=== Problem requirements ===
Instruction for the data below: set down exactly the lines from the line with "[52,332,214,350] --platforms=android,web ->" to the line with "(619, 364) none", inclusive, and no others.

=== Records for the task ===
⟨

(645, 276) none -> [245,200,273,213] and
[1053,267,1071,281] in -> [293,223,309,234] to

⟩
⟨

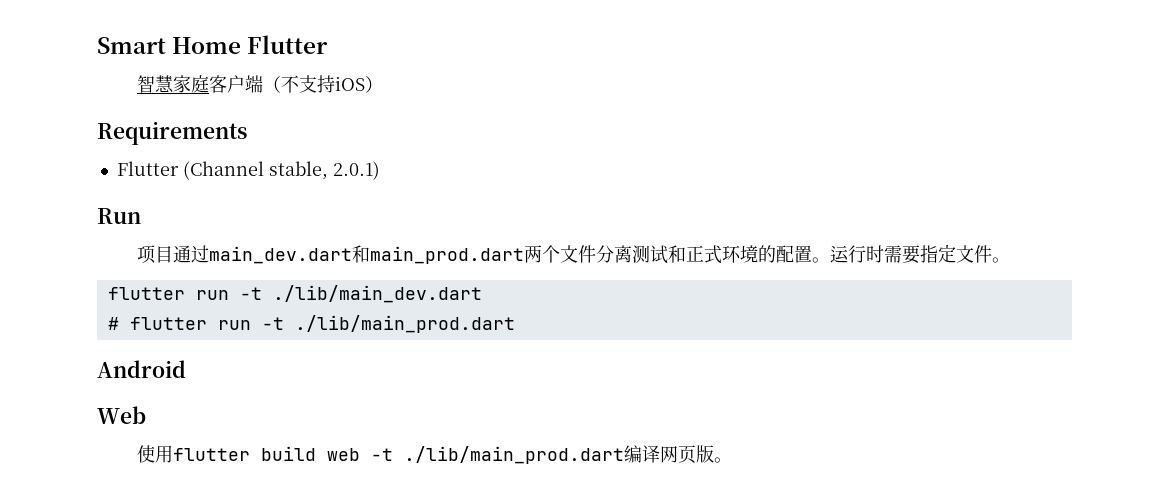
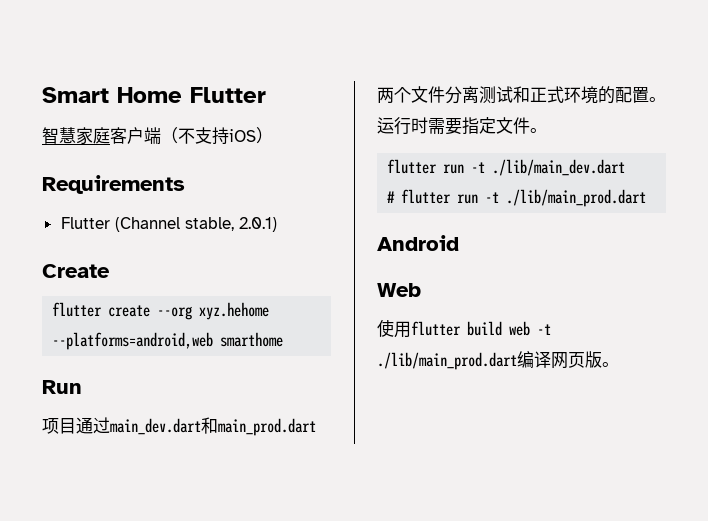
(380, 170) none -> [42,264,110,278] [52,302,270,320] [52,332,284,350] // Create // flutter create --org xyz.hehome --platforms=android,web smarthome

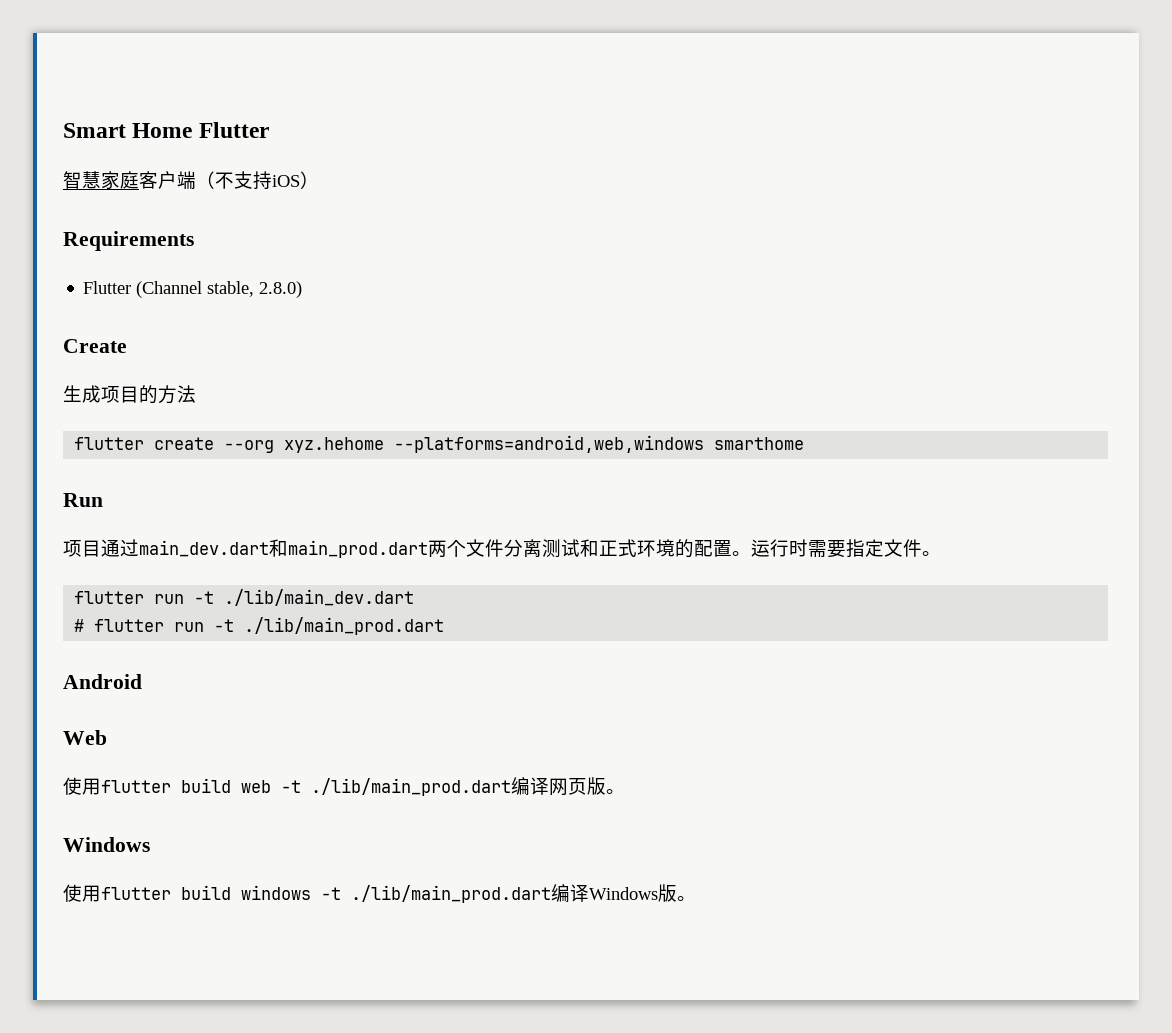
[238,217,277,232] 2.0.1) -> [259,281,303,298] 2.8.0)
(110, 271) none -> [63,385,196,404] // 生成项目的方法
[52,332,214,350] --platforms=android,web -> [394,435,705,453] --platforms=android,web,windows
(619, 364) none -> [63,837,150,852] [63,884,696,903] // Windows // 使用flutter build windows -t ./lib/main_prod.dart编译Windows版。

⟩

=== Result below ===
[52,332,214,350] --platforms=android,web -> [394,435,705,453] --platforms=android,web,windows
(619, 364) none -> [63,837,150,852] [63,884,696,903] // Windows // 使用flutter build windows -t ./lib/main_prod.dart编译Windows版。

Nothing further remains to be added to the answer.